This skill teaches everyday data transformations using practical functional patterns: arrays, objects, grouping, aggregation, and null-safe access. It presents imperative examples then shows clearer, composable functional alternatives and honest trade-offs. The focus is on patterns that work in real TypeScript/Node.js projects, with fp-ts where it adds value.

How this skill works

The content inspects common tasks — map/filter/reduce, pick/omit/merge, deep merge, immutable updates, data normalization, grouping/aggregation, and null-safe access — and shows how to replace loops and mutation with expressive, composable functions. It illustrates utilities and fp-ts helpers (Option, Array, pipe) to make transformations safer and easier to test.

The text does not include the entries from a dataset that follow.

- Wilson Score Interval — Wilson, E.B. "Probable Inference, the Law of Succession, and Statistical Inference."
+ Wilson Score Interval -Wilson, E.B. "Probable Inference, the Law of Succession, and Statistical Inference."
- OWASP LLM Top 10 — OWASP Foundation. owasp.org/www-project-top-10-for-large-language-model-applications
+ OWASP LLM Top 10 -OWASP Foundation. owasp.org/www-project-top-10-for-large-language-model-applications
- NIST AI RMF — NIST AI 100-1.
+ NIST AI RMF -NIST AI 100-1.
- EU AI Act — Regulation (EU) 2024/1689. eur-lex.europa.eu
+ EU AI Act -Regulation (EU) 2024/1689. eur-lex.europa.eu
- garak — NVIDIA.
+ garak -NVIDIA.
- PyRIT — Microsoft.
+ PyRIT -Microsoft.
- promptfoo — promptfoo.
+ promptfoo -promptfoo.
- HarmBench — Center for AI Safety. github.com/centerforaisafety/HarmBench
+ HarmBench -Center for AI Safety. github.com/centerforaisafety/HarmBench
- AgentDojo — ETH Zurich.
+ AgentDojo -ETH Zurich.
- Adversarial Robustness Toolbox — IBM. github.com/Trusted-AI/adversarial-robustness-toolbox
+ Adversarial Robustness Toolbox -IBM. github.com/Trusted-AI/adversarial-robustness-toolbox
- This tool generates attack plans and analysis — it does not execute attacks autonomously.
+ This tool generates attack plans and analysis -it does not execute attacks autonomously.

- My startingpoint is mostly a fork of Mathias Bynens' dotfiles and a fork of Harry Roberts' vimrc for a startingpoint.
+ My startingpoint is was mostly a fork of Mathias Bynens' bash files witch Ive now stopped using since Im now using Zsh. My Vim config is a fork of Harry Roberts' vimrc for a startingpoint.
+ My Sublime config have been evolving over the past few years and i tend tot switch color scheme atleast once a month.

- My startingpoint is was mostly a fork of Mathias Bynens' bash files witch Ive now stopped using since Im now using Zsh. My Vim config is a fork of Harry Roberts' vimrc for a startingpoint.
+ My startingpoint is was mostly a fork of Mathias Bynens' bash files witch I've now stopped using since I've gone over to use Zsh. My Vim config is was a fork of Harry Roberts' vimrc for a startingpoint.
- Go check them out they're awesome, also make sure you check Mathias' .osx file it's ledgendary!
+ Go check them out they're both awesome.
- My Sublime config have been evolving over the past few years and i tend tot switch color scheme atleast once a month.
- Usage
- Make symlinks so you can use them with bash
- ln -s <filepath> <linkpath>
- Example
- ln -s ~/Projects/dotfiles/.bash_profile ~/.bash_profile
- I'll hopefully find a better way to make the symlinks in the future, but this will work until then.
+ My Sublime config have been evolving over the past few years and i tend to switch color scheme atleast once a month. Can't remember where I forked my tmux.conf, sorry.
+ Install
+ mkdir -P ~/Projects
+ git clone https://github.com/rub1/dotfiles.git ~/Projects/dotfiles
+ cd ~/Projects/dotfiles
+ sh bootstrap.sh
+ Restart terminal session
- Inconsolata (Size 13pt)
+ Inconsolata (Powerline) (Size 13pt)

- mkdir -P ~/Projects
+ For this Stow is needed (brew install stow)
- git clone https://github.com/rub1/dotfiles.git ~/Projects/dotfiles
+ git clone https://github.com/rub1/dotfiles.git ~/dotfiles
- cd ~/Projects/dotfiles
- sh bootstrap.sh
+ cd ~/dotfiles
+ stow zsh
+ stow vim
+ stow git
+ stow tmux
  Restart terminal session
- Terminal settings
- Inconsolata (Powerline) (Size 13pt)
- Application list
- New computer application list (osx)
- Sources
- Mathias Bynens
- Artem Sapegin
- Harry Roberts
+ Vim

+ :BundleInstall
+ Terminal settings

Each pattern includes concise examples and when each approach is preferable.

When to use it

  • Transform arrays (map/filter/reduce) for clear, single-responsibility steps.
  • Reshape objects (pick/omit/merge) when removing sensitive fields or combining defaults.
  • Normalize API responses into flat indexed state for efficient lookups and caching.
  • Perform grouping and aggregation to compute summaries from lists of records.
  • Apply null-safe access or Option types when nested values may be missing.
  • Use fp-ts utilities when composition, type-safety, and error handling matter.

Best practices

  • Prefer small, named functions for predicates and transforms to improve reuse and readability.
  • Use spread and simple merge for shallow defaults; use targeted deep merge utilities for nested configs.
  • Normalize server responses into byId/allIds shape to simplify updates and references.
  • Favor immutable updates; adopt helper functions or libraries (immer, lenses) for deep nesting.
  • Introduce Option/TaskEither from fp-ts for explicit null handling and async error flow.

Example use cases

  • Convert raw API orders into normalized state with orders, customers, and products indices.
  • Filter and map user lists to produce sorted lists of active premium customer names.
  • Sanitize objects before logging by omitting sensitive keys with a reusable omit utility.
  • Merge user settings with defaults and apply deep overrides for nested configuration.
  • Safely access first element or lookup by index using fp-ts Option to avoid runtime errors.

FAQ

For very simple loops or one-off sums the imperative form can be succinct and readable; prefer functional when you need composition, reuse, or clearer intent.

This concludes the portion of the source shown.